Qu’est-ce à dire ? Kinshasa a opté pour la ligne dure, même s’il faut s’attirer le courroux de l’ensemble de la communauté internationale. Aussi s’engage-t-il à se détourner d’une résolution adoptée à l’unanimité par les 15 membres du Conseil de sécurité, dont la Chine et la Russie, réputées proches du pouvoir de Kinshasa.

Combat perdu d’avance

En réalité, Kinshasa a décidé de pourrir la période préélectorale pour brouiller davantage le jeu. Contre la détermination des Nations unies à s’impliquer à fond dans le processus électoral, Kinshasa a choisi, comme à l’accoutumée, de réagir en brandissant l’arme souverainiste. Une stratégie qui pourrait bien à la limite s’avérer fatale.

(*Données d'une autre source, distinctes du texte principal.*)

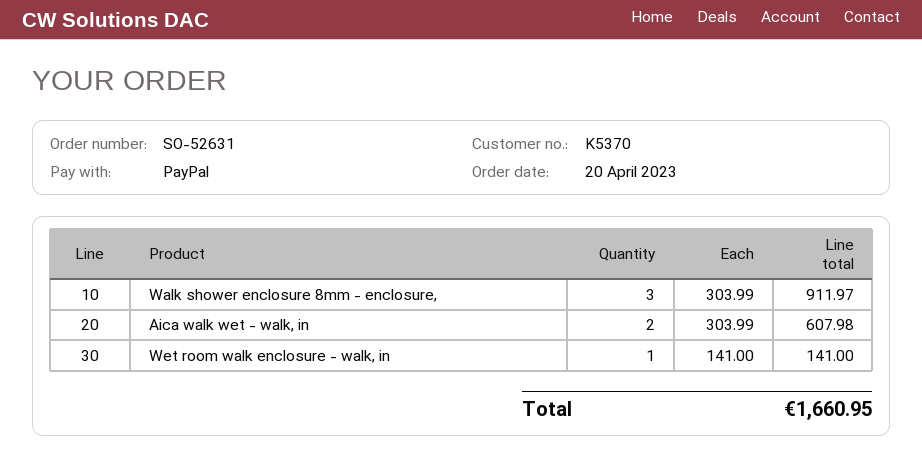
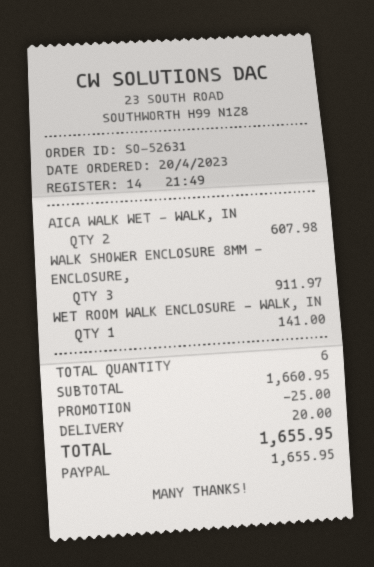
discount: none -> 25.00
shipping: none -> 20.00
total: 1660.95 -> 1655.95

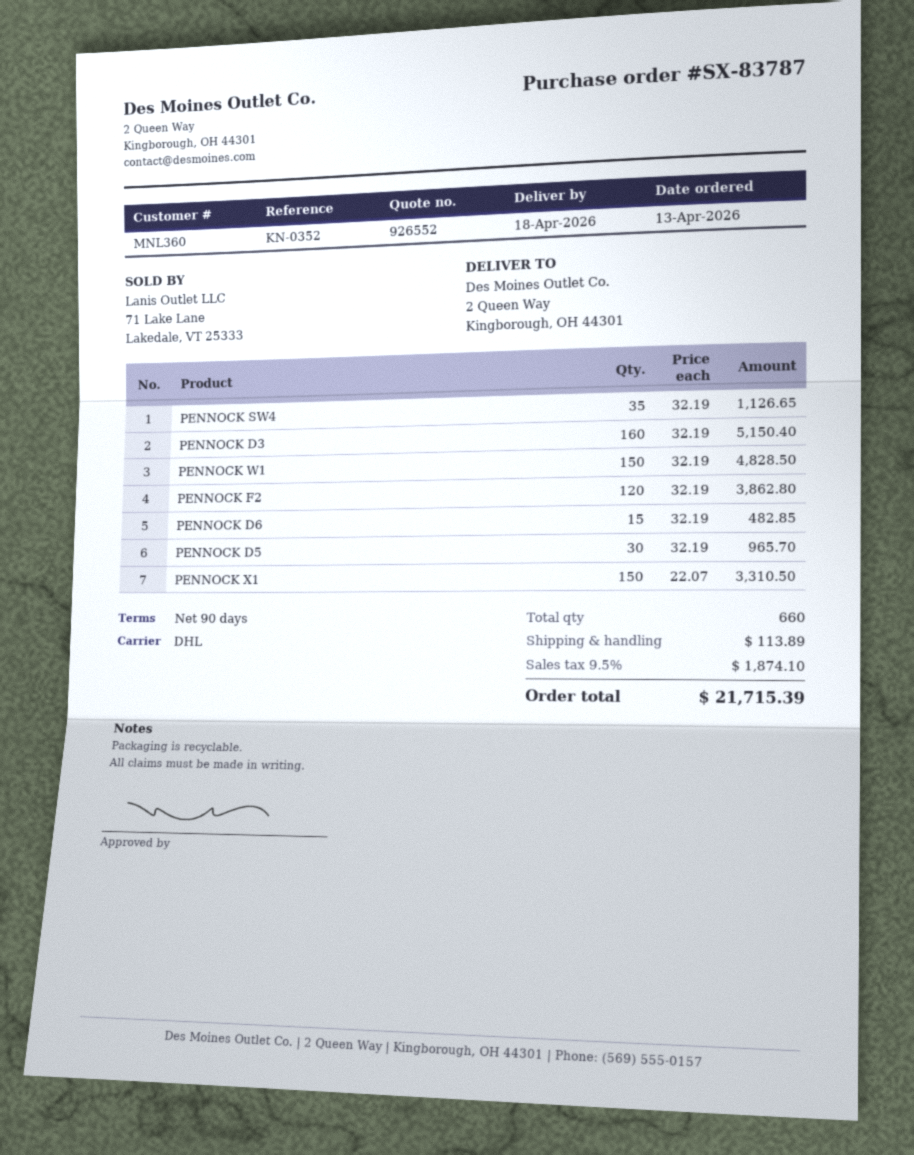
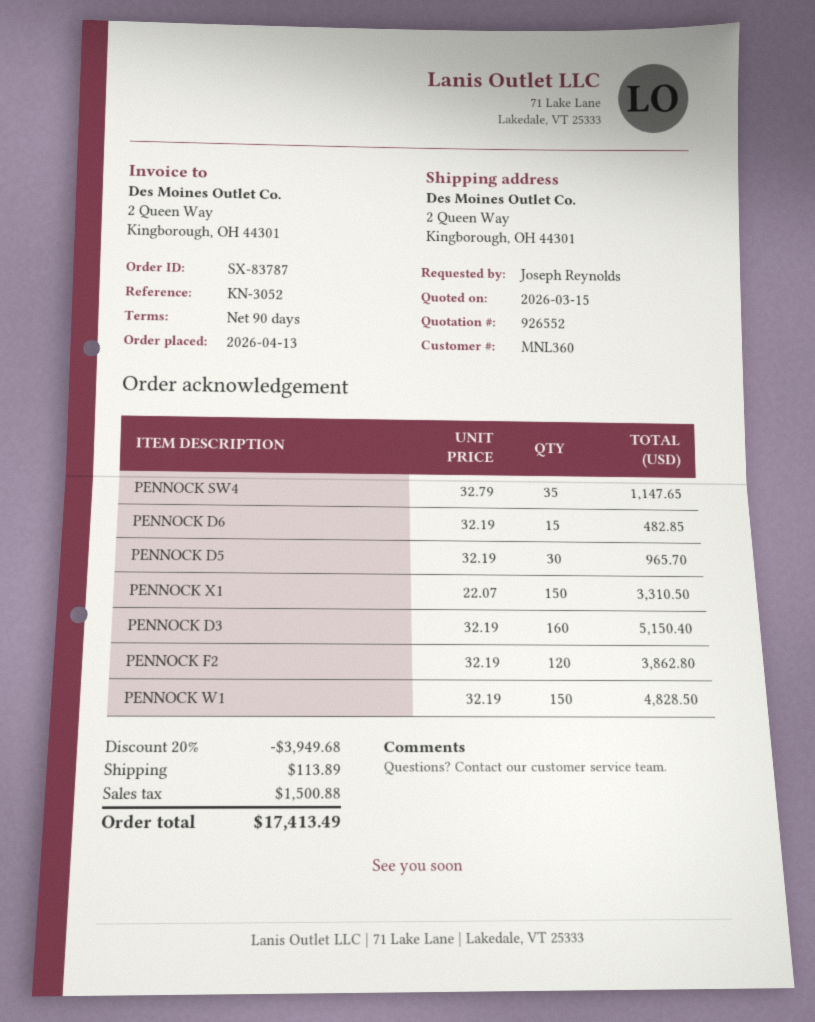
reference: KN-0352 -> KN-3052
PENNOCK SW4: 35 x 32.19 = 1126.65 -> 35 x 32.79 = 1147.65
discount: none -> 20% = 3949.68
tax: 1874.10 -> 1500.88
total: 21715.39 -> 17413.49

Est-ce donc un front qui s’ouvre déjà entre Kinshasa et les Nations unies ? En tout cas, on n’en est plus loin. A bien lire les déclarations tenues mardi par le chef de la diplomatie congolaise, Kinshasa s’y prépare activement. La RDC croit aussi se servir de l’exemple du Burundi pour se soustraire de la foudre de la communauté internationale. Il pense avoir des arguments solides pour tenir tête aux Nations unies. Grave erreur !

Le Burundi l’a peut-être fait – avec tout ce qu’on compte comme dommages collatéraux – mais il ne faut pas ignorer que les deux pays ne partagent pas la même réalité géopolitique.

Ainsi que le recommande la résolution 2409 du Conseil de sécurité, les acteurs au processus électoral n’ont aucun intérêt à jeter de l’huile au feu, à huit mois des élections de décembre 2018. La majorité au pouvoir fait fausse route. C’est le moins que l’on puisse dire. S’opposer farouchement aux Nations unies est un combat perdu d’avance. Pas évident que Kinshasa en sorte gagnant.